REQUIRED ACTION: Below, find the line containing "text-align: left ->" and the line containing "text: Disclosure ->"; reproduce exactly those two and every line between them, omitting pictures.

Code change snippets
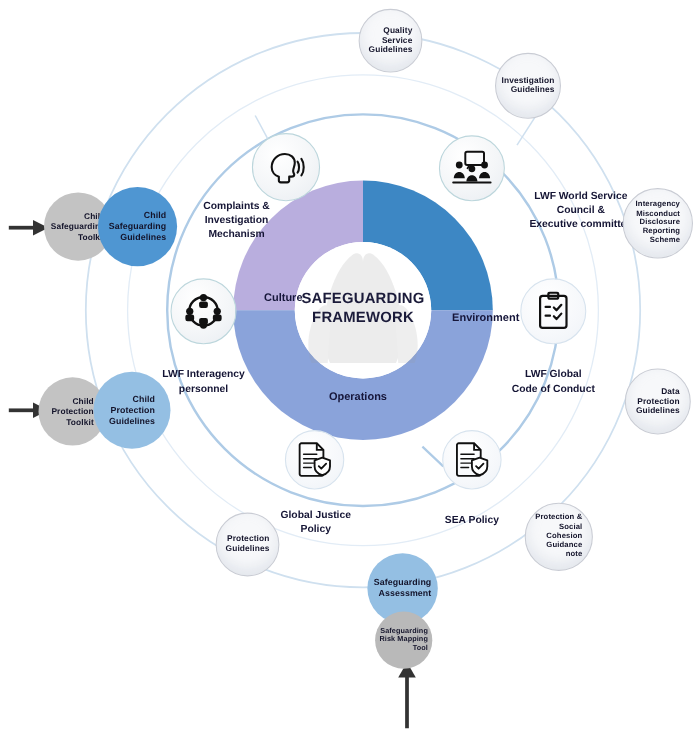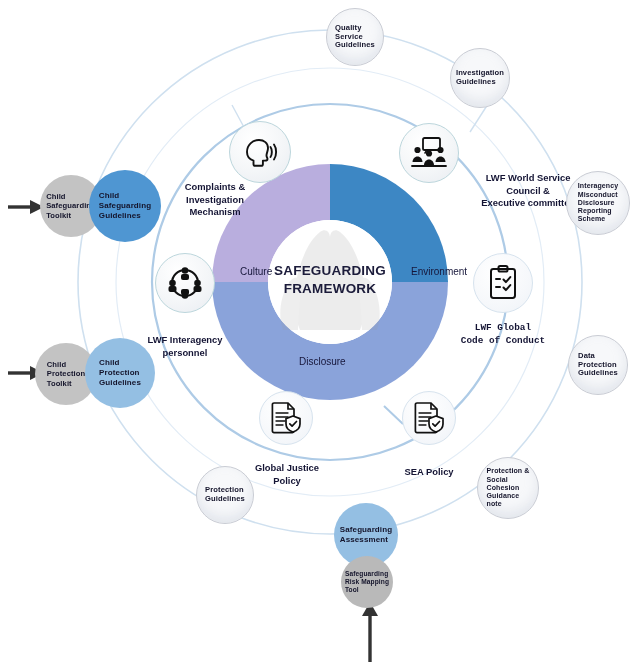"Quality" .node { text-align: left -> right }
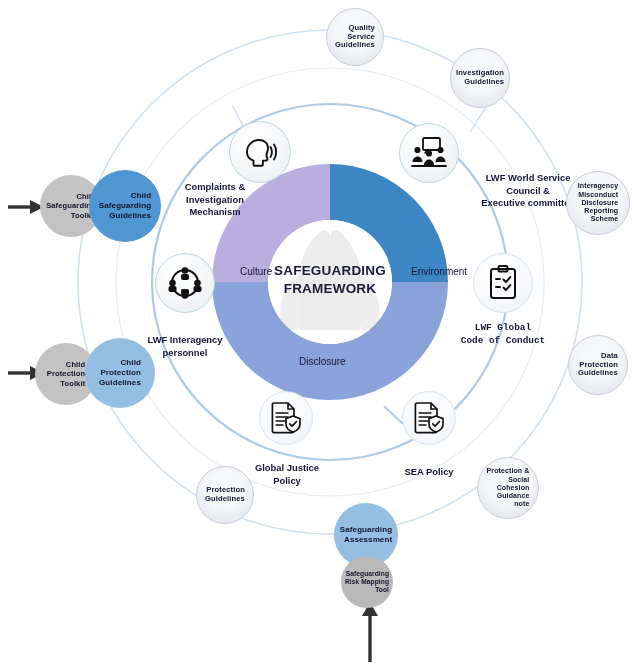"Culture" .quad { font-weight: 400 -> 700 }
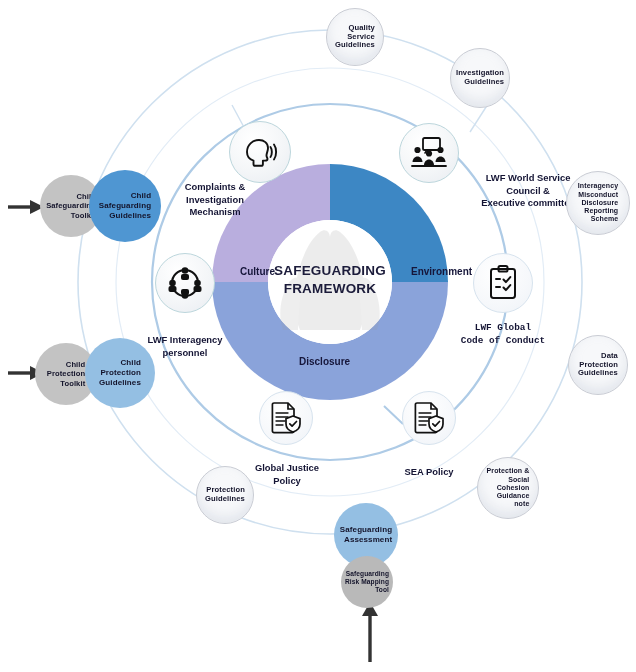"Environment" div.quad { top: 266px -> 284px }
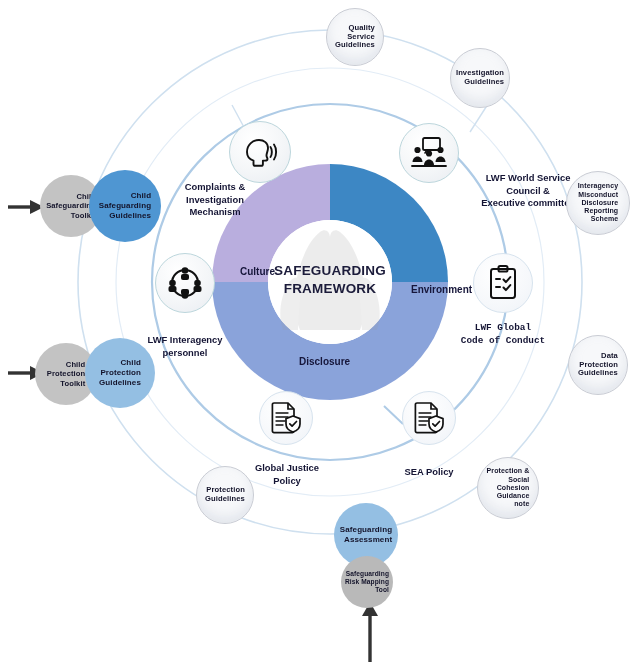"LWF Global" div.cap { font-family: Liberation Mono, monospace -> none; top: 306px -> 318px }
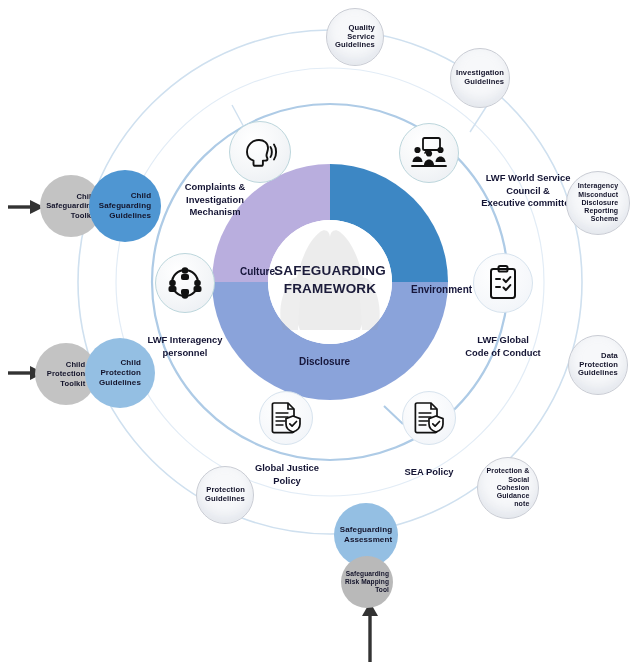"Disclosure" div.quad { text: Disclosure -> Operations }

* * *

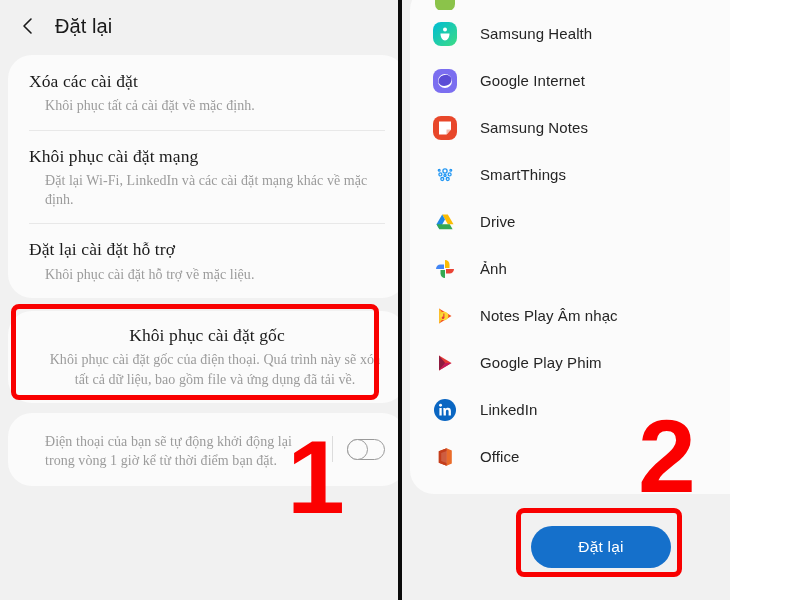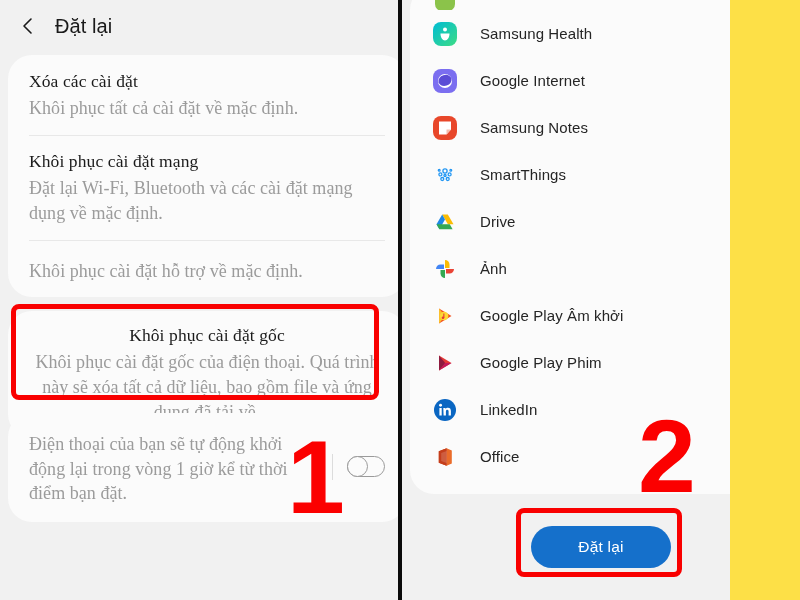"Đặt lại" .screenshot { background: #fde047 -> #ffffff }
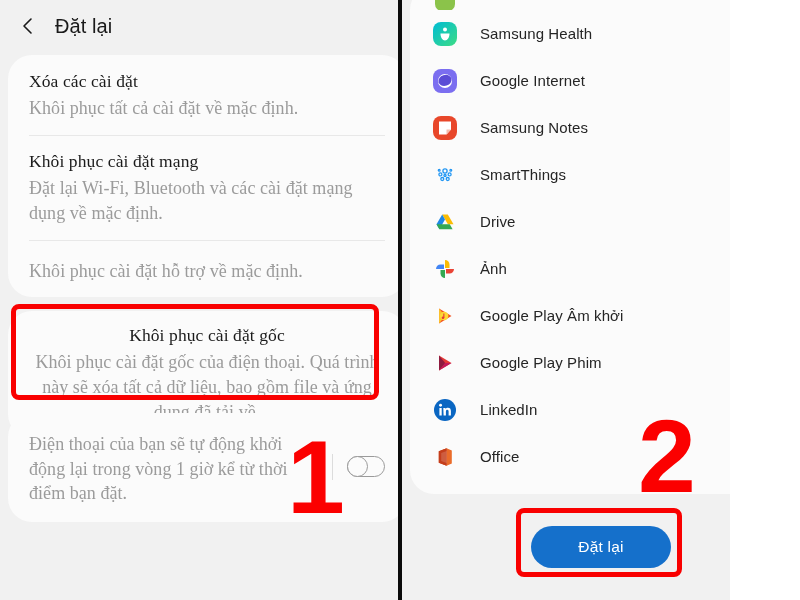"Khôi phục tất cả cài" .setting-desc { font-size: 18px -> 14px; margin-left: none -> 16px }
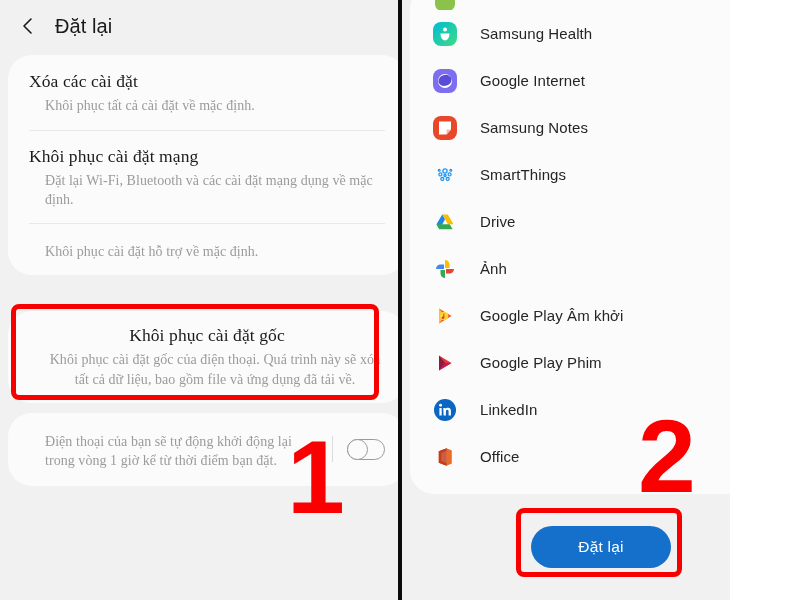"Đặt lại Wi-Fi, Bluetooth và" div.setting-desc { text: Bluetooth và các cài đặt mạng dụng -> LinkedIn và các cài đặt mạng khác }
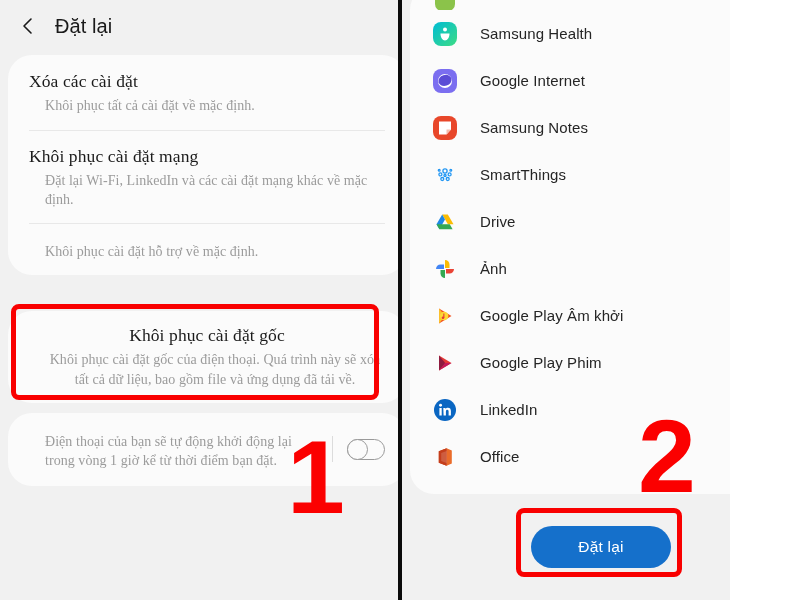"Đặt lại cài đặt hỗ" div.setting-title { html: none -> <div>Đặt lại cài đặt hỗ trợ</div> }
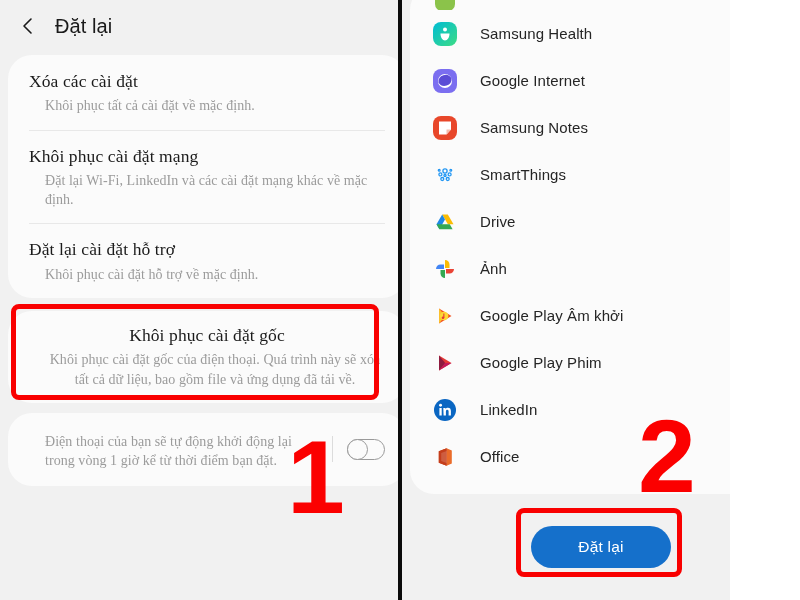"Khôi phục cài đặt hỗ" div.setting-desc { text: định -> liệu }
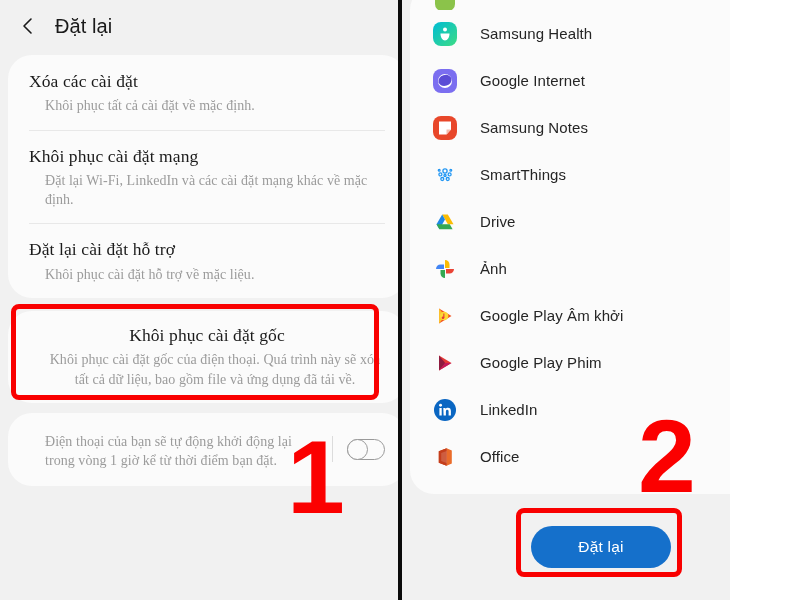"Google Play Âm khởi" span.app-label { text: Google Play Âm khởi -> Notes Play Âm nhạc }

REPLY:
"Quality" .node { text-align: left -> right }
"Culture" .quad { font-weight: 400 -> 700 }
"Environment" div.quad { top: 266px -> 284px }
"LWF Global" div.cap { font-family: Liberation Mono, monospace -> none; top: 306px -> 318px }
"Disclosure" div.quad { text: Disclosure -> Operations }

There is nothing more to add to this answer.